He continued to set up chairs along with the others, a little bit lost in thought until one of the other guys he was working with asked, “So it’s true, then?” as they arranged chairs around a table.

Aled blinked out of his thoughts and looked at Vince. “Is what true?”

Vince glanced over his shoulder at Jamie on the other side of the room, then leaned closer to Aled. “Is it true you’re fucking Professor Croft?”

Aled was instantly offended…and blazing hot with guilt. “Where did you hear that?” he asked, fighting to maintain his composure.

One of the other guys, Will, stepped into the conversation, boxing Aled against the table. “It’s all over campus,” he said with a sly grin. “Everyone’s talking about how the two of you are bonking your brains out so you can get top marks.”

Aled frowned. Vince and Will were obviously freshmen, and they still had the annoying, teenage thirst for gossip. “I’m sorry,” he said, turning away from them to get back to work, “but my personal life is none of your business, for a variety of reasons.”

“Itistrue, then,” Vince said. He and Will continued working, but both of them grinned as though they’d uncovered the Holy Grail of gossip.

“Fuck, Professor Croft is going to get into a world of trouble for this,” Will laughed. “Which is a shame, because he’s one of the best profs I have this term.”

“Aled here will probably be asked to leave the university,” Vince agreed.

“No, I won’t,” Aled said, angry and frustrated, trying to figure out how to get the two lads to stop without giving away anything. “There’s nothing going on.”

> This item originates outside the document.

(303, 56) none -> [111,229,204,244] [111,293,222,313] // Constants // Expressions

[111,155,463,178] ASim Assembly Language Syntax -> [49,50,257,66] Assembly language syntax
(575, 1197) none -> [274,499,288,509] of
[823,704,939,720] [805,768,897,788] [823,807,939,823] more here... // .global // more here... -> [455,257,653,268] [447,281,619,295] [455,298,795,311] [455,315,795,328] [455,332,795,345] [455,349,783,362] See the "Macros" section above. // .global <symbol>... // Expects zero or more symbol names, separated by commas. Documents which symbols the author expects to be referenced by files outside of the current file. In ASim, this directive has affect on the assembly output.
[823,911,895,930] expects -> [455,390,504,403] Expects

“Come on, mate,” Vince said. “I’m not gay or anything, but even I can see the fireworks between you when you look at each other.”

Aled merely scowled at Vince. Mostly because he couldn’t defend himself. It was true. He and Jamie had too much chemistry to hide how they felt when they were around each other.

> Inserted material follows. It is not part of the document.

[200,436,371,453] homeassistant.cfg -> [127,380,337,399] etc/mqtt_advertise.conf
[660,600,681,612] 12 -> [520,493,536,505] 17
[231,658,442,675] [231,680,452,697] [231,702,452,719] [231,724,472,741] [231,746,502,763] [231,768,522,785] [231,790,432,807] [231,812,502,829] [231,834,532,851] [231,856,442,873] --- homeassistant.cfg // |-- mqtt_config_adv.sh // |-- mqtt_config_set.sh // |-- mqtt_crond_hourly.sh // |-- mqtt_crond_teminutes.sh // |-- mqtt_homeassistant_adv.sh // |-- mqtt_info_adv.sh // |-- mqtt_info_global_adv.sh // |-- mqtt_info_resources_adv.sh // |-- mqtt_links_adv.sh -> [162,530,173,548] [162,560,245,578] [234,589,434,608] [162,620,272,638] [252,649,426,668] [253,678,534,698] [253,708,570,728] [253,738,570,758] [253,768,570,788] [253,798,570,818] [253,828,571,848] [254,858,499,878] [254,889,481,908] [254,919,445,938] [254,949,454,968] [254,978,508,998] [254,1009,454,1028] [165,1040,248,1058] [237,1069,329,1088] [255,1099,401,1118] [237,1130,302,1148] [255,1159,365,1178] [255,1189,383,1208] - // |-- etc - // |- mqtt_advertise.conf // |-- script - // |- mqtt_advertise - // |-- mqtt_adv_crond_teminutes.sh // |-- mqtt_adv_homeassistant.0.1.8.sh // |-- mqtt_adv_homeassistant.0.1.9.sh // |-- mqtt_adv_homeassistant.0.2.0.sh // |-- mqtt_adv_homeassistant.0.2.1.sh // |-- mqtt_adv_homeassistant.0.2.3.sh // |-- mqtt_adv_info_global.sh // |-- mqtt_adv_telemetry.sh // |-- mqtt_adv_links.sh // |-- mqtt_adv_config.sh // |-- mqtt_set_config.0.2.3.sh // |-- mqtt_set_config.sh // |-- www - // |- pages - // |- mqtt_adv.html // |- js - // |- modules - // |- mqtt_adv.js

When Vince and Will finally got that Aled wasn’t going to engage in the gossip, they backed off. But not before Will said a final, “Anyhow, it’s all over campus that the two of you have a thing going on.”

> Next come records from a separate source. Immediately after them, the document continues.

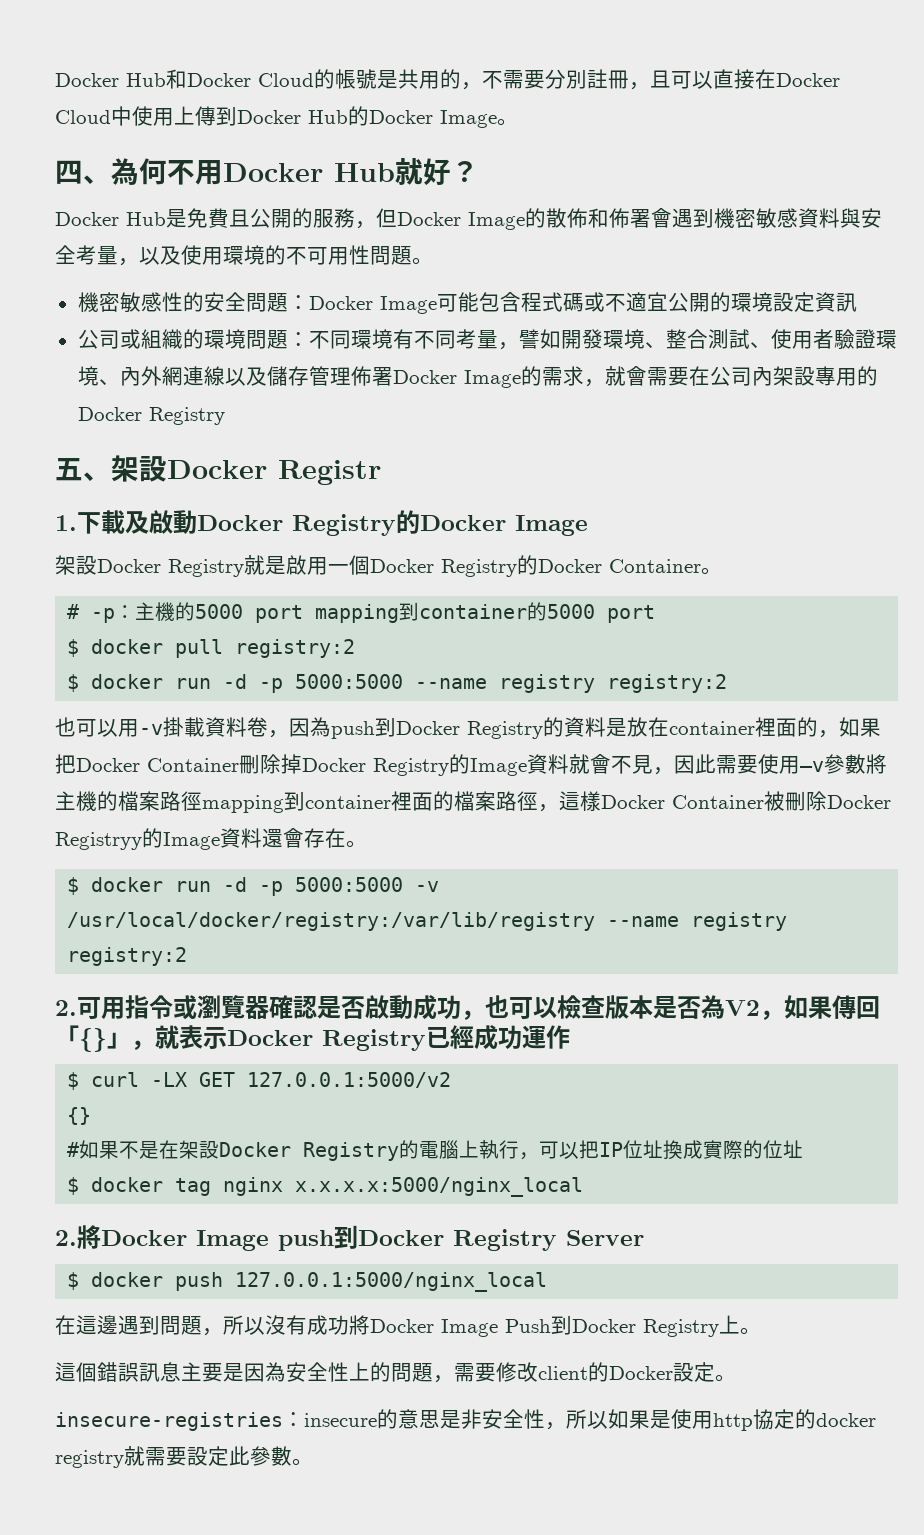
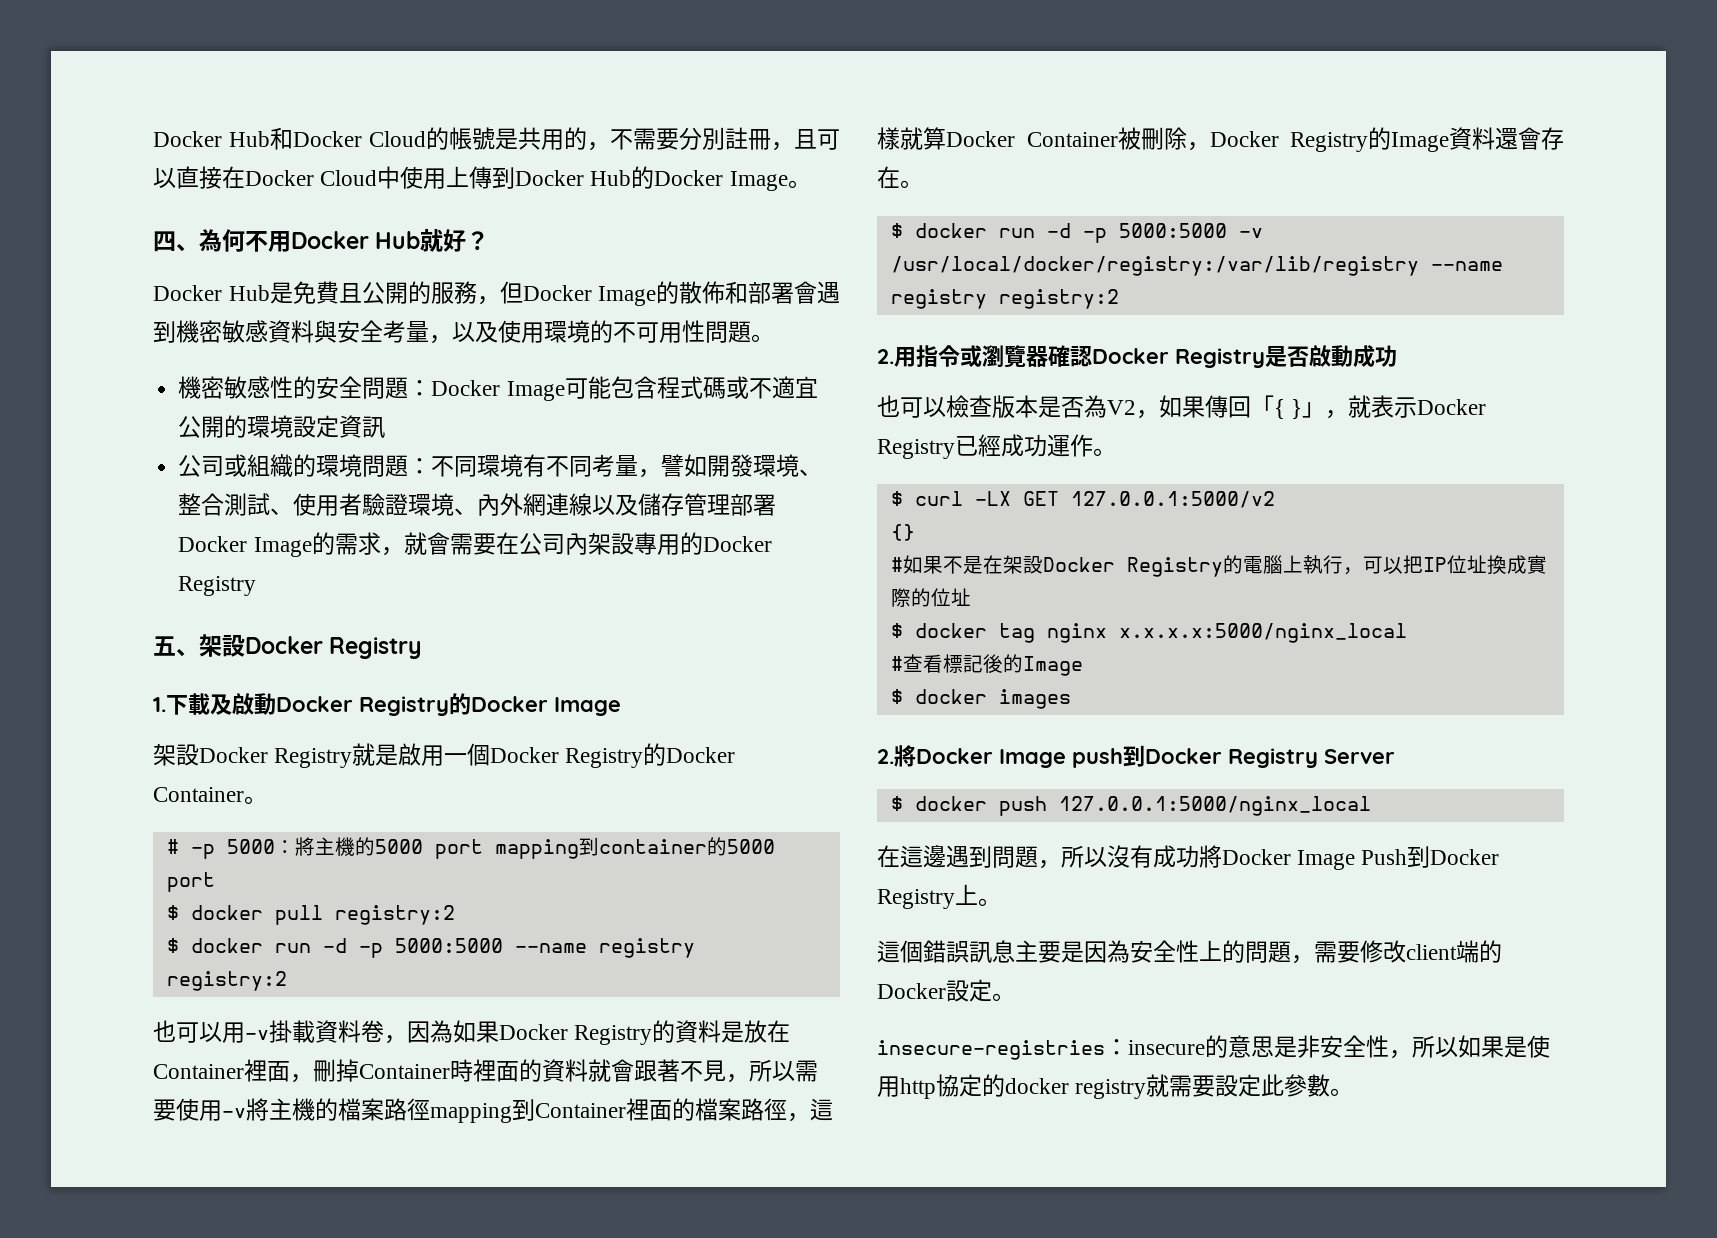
[609,208,630,228] 佈 -> [748,282,771,304] 部
[350,366,372,386] 佈 -> [730,494,754,516] 部
[278,460,381,485] Registr -> [329,637,423,659] Registry
[115,605,136,619] ： -> [226,837,315,856] 5000：將
[331,718,396,739] push到 -> [453,1020,499,1043] 如果
[669,717,881,738] [55,754,716,776] container裡面的，如果把Docker Container刪除掉Docker Registry的Image資料就會不見，因此 -> [153,1059,795,1083] Container裡面，刪掉Container時裡面的資料就會跟著不見，所以
[824,754,866,774] 參數 -> (246, 1113) none
[305,795,391,809] container -> [535,1103,626,1118] Container
(601, 801) none -> [900,127,946,150] 就算
[827,795,891,809] [55,832,142,850] Docker Registryy -> [1186,131,1368,152] ，Docker Registry
[77,997,101,1019] 可 -> (894, 356) none
(317, 1007) none -> [1092,348,1265,368] Docker Registry
[461,1010,485,1020] ， -> (1397, 356) //
[79,1028,107,1052] {} -> [1274,399,1303,419] { }
(570, 1037) none -> [1093,448,1116,456] 。
(584, 1187) none -> [890,654,1083,676] [890,689,1071,709] // #查看標記後的Image // $ docker images
(588, 1373) none -> [1456,940,1479,963] 端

Aled should have let it go, but something niggled at him. They’d been careful. What had changed, or more importantly, who had changed it?

“Who started the rumor?” he asked as they walked back to get more chairs. He already had suspicions.

Vince and Will exchanged a look and shrugged.

“I dunno,” Will said. “I heard it from Ebony over lunch last week.”

“A bunch of us were talking about it out in the square on Thursday,” Vince said.

Aled frowned and left it at that, but he had a bad feeling. He and Jamie really had tried to keep everything quiet. They actually didn’t see each other often on campus, only in passing and when Aled had an advisor meeting with him.

He continued working, avoiding Jamie’s side of the hall—and after one quick look, Jamie seemed to understand, at least in part, why Aled was keeping his distance—and focusing on what he was supposed to be doing for the supper. His limbs felt heavy, though, and his mood was rubbish as he considered that he should probably ask to have a different academic advisor so that there wasn’t even a hint of an ethical problem.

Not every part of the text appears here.